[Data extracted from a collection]
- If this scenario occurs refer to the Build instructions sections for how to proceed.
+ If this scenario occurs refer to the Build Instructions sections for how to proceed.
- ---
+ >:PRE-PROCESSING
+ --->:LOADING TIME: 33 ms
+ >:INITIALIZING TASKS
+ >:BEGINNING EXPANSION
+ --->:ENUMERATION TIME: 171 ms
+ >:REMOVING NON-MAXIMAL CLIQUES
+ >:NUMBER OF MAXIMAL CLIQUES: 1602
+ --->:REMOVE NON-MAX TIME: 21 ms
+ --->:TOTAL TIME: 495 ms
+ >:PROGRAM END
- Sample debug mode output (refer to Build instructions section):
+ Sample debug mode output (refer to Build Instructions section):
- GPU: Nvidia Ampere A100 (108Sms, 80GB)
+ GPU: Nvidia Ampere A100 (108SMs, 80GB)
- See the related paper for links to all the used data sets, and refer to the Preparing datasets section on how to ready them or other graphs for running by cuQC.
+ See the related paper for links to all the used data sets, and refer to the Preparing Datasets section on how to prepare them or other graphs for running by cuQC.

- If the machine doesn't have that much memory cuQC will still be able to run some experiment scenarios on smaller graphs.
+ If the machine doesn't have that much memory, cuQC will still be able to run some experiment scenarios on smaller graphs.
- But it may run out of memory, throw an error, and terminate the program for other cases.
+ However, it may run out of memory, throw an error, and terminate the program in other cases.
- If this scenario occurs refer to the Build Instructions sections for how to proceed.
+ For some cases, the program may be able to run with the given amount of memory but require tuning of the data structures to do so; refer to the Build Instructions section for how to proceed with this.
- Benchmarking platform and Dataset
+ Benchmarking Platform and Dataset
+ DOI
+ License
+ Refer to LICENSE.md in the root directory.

WORK TO BE COMPLETED:
Print the line that contains "proceed with this.", then every later line of the entries above up to and including the last, all exactly as written.

ANSWER SECTION:
+ For some cases, the program may be able to run with the given amount of memory but require tuning of the data structures to do so; refer to the Build Instructions section for how to proceed with this.
- Benchmarking platform and Dataset
+ Benchmarking Platform and Dataset
+ DOI
+ License
+ Refer to LICENSE.md in the root directory.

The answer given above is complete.